The media strategy can support the long term engagement with the shareholders by embracing disclosure of information provided to the shareholders. This is achieved by sending periodical statements on the company performance (Rakoff et all, 1993, p. 55). In Australia, this has been achieved during Annual General Meetings where shareholders are provided with financial statements in the form well published magazines that are also detailed to give in depth information on the company, its origin, capital base and objectives. Such information creates positive opinions from the shareholders (Sewing, 2010, p. 213).

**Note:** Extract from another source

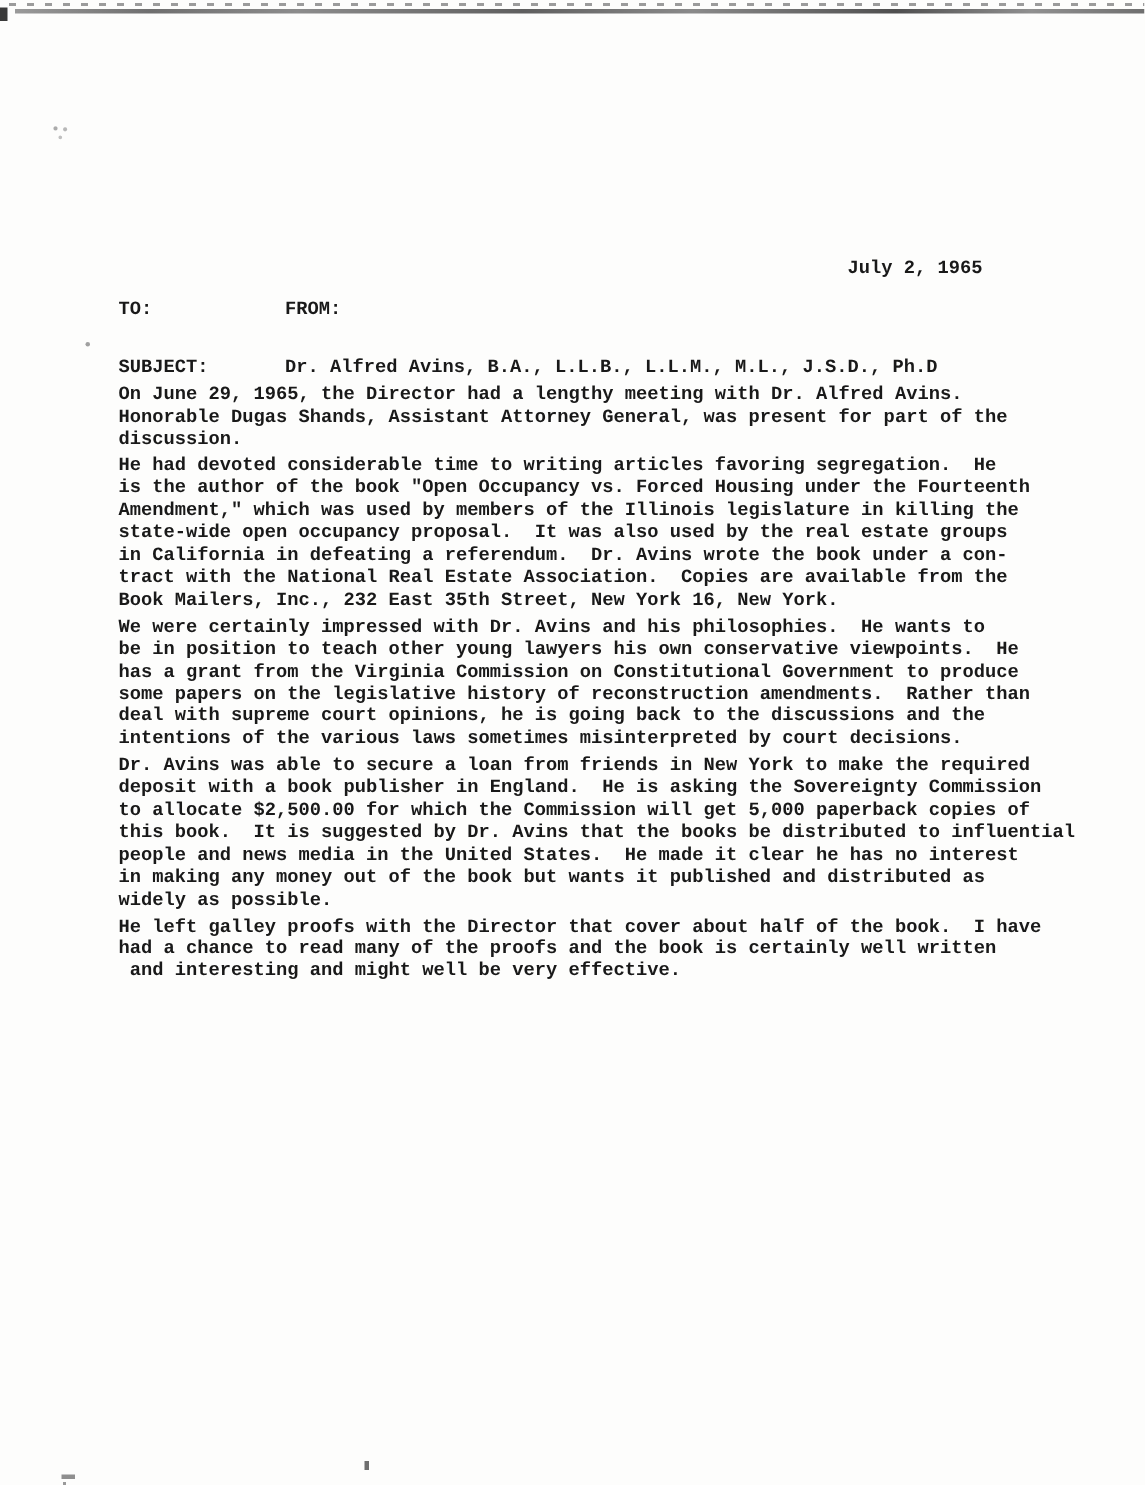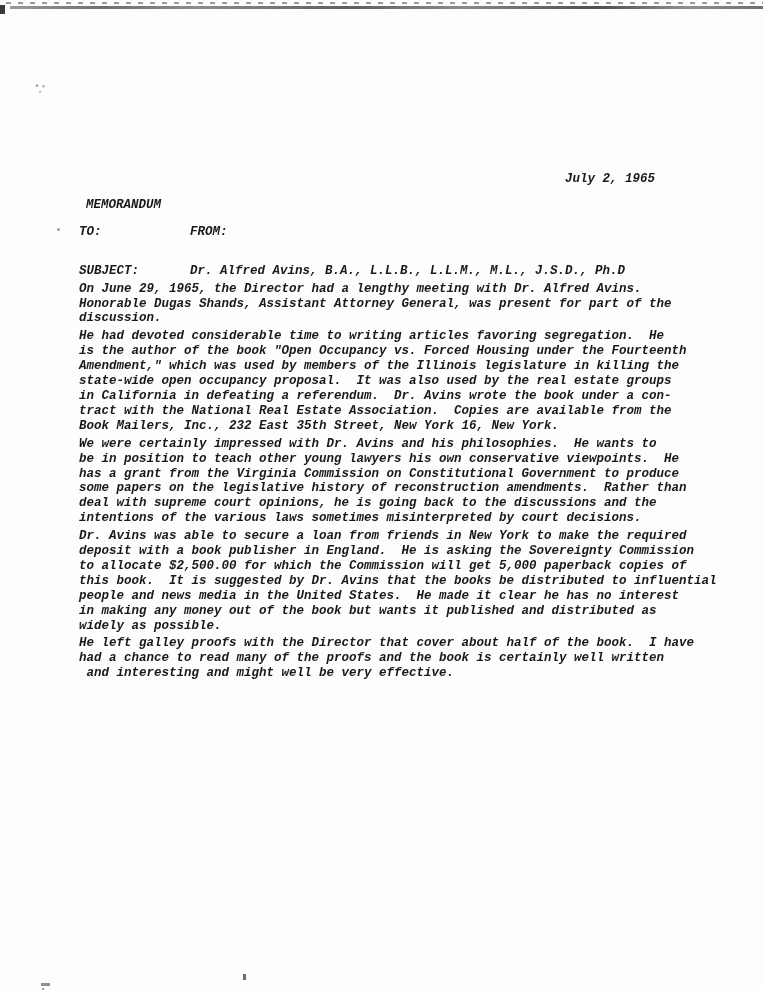"July 2, 1965" .page { font-style: italic -> none }
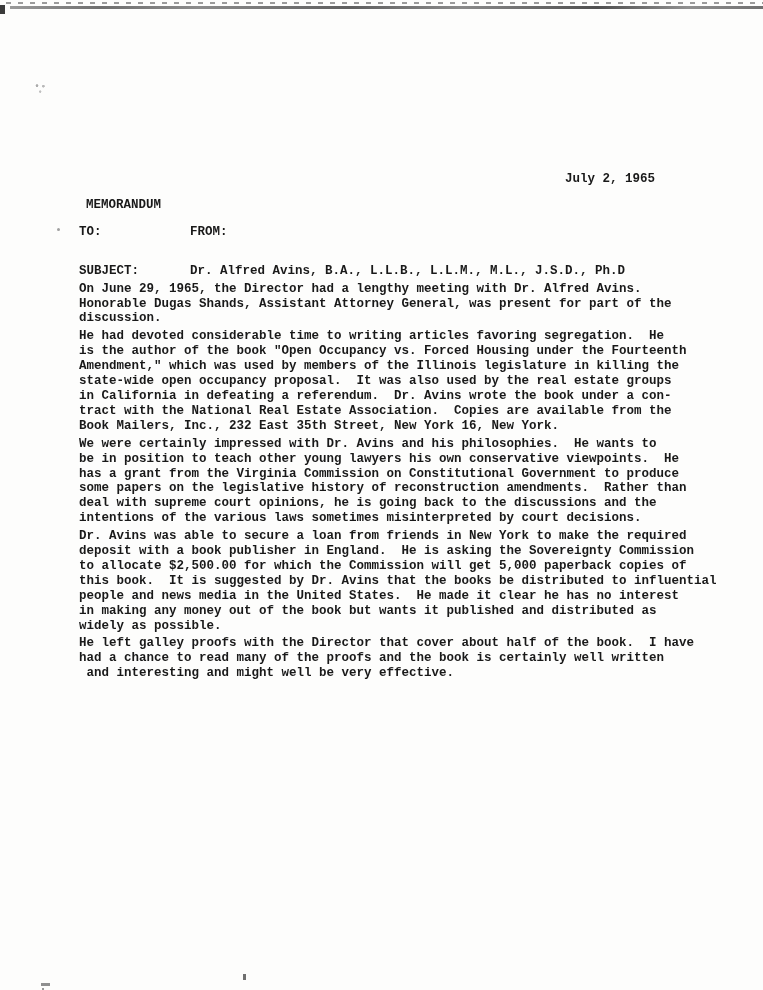"MEMORANDUM" div.doc-type { html: <div>MEMORANDUM</div> -> none }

The media strategy can also be adopted by publishing this financial performance information in the company website and in the newspaper dailies. This channel is aimed at ensuring that all shareholders are allowed to view the company profitability trends, ventures and objectives. According to Solomon (2007, p.197) integrating disclosure, accuracy and transparency in the media strategy, will ensure that all the shareholders become loyal and satisfied with the company operations. The media strategy gives the shareholders faith and satisfaction that company operations are done in the right manner (Groot, 2009, p. 43). Shareholders will have a tendency of developing a long term engagement with those companies that give detailed and transparent information on time through the right media channels. Disclosure of information is therefore the best channel of cultivating loyalty and trust from the shareholders who will consequently increase their shareholding in the company since their long term expectations are guaranteed (Martin et all, 2007, p. 72).

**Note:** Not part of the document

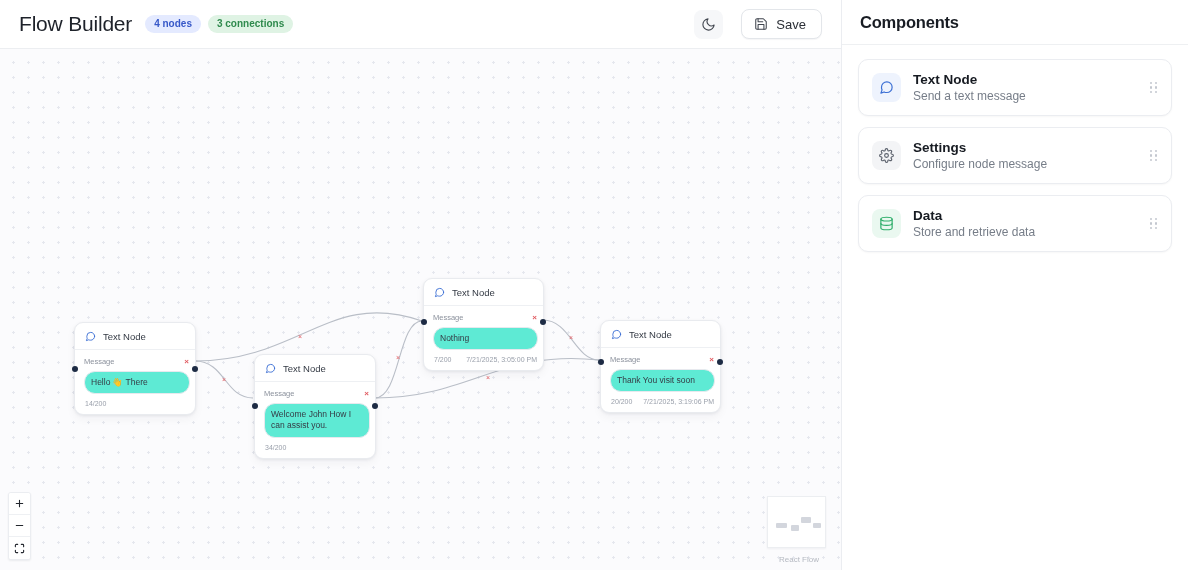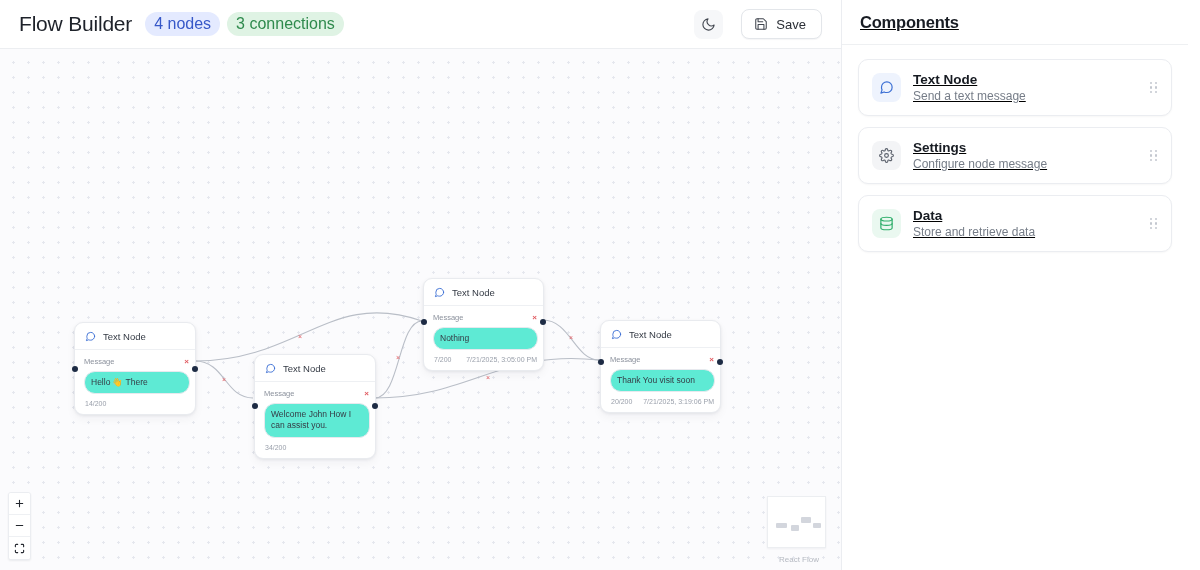"4 nodes" .badge { font-size: 16px -> 10px; font-weight: 400 -> 700 }
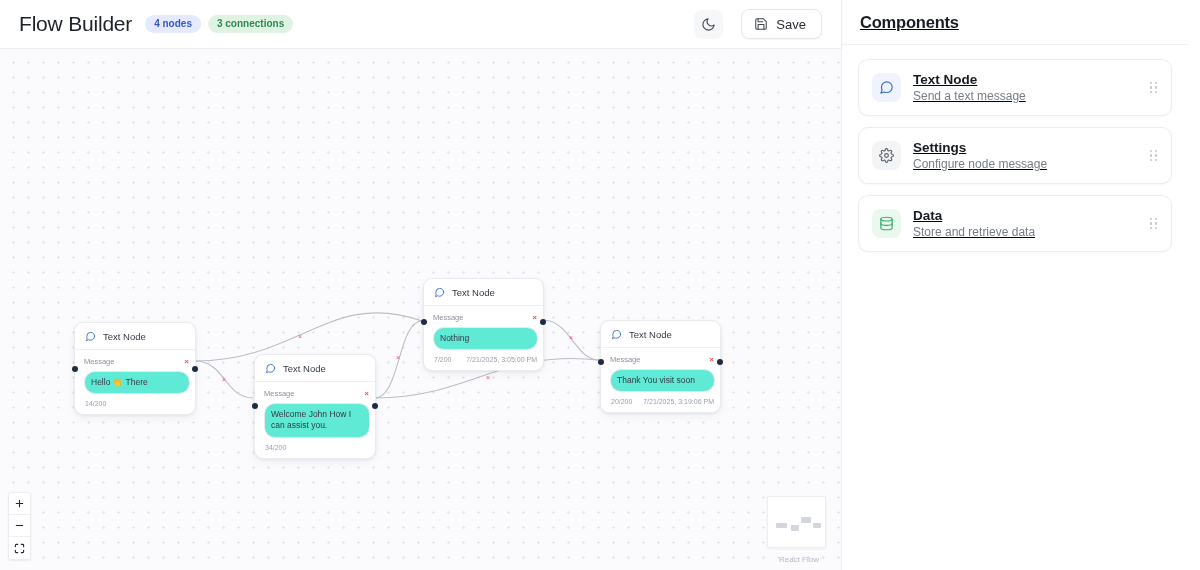"Components" .sidebar { text-decoration: underline -> none }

The importance of the financial media in developing relationships with the investors and shareholders cannot be rivaled. It is important for companies to integrate a media strategy in its operations in order to make sure that information is relayed using the right channels to all stakeholders. Recent growth in the media sectors has created additional channels that can be used to ensure that daily information is sent to the shareholders and investors (Argenti & MyiLibrary, 2009, p. 119). Embracing the electronic media has arisen as a complementary channel to the traditional publishing of company periodicals and newsletters to stakeholders.

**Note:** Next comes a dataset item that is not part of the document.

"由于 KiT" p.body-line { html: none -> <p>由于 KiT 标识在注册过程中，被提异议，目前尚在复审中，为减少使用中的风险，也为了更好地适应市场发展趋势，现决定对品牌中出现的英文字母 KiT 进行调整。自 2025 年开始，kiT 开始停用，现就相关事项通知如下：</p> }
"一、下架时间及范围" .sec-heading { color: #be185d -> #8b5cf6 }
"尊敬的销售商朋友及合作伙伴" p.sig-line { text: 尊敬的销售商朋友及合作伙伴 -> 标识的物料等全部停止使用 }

On the other hand, different companies in Australia have embraced personal contacts as a financial media strategy. This has resulted to developing a direct contact with shareholders and investors by giving them room to comment and give views on different company policies. In order to influence the shareholders and investors into developing views and opinions that are supportive of the company’s policies, the company should use the financial media to provide timely information on the performance of the company. This is also an essential tool in developing a long engagement plan that ensures that the company is guaranteed of a capital base by the shareholders while on the other hand, the investors view the company as source of long term returns on their investments.